Records from a dataset =
☆ ☆ ☆ ☆ ☆ ☆ ☆
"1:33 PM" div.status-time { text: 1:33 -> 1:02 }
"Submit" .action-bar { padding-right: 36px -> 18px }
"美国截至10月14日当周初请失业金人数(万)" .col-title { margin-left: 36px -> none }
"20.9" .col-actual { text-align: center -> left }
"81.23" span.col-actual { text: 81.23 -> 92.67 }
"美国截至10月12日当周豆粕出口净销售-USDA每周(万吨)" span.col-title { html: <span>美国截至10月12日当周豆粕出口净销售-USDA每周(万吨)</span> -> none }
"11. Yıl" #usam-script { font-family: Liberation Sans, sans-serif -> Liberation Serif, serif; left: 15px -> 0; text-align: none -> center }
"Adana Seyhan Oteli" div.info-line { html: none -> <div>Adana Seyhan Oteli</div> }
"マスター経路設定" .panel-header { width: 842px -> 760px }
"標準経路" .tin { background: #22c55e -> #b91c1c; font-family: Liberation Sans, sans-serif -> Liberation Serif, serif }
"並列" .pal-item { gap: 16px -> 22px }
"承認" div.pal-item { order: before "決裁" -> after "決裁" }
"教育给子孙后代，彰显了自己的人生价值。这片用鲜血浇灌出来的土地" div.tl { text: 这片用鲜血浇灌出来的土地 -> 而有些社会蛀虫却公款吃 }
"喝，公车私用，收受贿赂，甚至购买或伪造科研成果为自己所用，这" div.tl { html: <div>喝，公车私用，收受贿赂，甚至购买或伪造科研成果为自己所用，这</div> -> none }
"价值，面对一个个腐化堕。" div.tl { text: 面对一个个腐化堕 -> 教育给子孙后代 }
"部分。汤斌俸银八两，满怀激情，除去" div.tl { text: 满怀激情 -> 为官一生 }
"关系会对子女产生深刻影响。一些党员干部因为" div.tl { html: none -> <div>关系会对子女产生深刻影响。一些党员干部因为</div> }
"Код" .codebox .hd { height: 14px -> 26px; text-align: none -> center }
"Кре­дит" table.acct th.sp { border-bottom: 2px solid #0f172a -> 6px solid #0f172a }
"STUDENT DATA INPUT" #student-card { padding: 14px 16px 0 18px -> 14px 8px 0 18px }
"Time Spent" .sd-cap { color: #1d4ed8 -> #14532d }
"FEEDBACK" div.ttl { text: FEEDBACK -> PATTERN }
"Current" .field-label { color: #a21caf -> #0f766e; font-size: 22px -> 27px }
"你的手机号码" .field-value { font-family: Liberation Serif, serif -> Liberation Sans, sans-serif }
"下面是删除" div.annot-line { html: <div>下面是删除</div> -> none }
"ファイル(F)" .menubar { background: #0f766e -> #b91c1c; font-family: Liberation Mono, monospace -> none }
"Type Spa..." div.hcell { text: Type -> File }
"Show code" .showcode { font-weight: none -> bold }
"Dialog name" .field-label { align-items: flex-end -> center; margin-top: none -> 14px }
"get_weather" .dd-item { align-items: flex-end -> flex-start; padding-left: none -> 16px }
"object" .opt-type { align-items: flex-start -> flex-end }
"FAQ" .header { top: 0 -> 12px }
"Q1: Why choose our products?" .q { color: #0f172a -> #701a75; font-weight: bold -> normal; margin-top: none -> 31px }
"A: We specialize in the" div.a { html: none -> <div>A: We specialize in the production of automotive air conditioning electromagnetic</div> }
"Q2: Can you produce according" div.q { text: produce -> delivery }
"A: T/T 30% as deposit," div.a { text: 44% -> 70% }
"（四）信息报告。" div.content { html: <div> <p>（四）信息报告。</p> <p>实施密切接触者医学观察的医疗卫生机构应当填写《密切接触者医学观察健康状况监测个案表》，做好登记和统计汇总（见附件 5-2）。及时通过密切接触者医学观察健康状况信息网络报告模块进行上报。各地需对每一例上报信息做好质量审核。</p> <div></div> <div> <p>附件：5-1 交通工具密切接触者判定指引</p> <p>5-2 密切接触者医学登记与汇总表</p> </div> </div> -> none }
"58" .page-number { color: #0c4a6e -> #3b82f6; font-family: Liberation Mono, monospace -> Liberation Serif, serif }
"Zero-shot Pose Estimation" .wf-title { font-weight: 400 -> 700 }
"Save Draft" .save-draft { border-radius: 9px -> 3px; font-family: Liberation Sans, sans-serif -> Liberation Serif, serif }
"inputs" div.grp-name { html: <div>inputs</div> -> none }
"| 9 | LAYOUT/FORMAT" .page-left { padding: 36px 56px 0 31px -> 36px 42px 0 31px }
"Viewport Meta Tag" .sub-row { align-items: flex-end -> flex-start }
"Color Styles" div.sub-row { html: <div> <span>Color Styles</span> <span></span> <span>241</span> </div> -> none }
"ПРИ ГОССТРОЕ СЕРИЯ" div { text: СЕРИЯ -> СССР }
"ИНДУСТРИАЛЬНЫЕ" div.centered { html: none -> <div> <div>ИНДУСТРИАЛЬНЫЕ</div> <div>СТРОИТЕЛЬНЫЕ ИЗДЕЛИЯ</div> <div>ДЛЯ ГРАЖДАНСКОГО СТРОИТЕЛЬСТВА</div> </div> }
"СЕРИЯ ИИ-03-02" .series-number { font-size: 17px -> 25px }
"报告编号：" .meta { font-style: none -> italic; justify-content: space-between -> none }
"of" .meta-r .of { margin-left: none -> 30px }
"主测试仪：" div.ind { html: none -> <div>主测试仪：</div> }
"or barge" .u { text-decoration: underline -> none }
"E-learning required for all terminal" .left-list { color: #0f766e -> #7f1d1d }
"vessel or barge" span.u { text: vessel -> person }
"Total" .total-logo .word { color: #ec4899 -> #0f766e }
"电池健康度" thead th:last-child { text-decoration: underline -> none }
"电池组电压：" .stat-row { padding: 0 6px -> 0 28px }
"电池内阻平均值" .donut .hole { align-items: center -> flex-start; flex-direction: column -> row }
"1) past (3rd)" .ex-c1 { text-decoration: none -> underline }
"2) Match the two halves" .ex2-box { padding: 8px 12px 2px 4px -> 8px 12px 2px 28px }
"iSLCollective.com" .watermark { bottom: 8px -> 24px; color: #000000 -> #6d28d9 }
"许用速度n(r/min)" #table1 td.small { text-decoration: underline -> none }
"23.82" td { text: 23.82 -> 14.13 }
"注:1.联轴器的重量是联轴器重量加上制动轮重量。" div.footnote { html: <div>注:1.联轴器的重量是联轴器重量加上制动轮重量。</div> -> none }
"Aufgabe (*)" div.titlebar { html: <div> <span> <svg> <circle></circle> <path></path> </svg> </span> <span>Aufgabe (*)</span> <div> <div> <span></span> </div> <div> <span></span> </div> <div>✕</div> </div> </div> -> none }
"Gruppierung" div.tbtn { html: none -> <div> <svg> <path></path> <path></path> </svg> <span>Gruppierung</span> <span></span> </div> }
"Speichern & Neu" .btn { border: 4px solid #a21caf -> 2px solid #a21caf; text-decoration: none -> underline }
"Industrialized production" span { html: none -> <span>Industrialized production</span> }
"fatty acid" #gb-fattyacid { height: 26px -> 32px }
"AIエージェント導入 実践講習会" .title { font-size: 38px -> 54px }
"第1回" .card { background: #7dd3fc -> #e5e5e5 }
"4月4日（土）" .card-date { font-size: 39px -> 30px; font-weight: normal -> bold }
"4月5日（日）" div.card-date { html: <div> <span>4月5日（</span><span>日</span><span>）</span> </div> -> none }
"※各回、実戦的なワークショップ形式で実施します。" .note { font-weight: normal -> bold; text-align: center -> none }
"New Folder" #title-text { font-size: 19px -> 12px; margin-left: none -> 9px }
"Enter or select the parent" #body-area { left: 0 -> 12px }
☆ ☆ ☆ ☆ ☆ ☆ ☆
Return only the lines between the one holding "none -> 30px" and the one holding "color: #ec4899 ->", inclusive, exactly as they appear above.

"of" .meta-r .of { margin-left: none -> 30px }
"主测试仪：" div.ind { html: none -> <div>主测试仪：</div> }
"or barge" .u { text-decoration: underline -> none }
"E-learning required for all terminal" .left-list { color: #0f766e -> #7f1d1d }
"vessel or barge" span.u { text: vessel -> person }
"Total" .total-logo .word { color: #ec4899 -> #0f766e }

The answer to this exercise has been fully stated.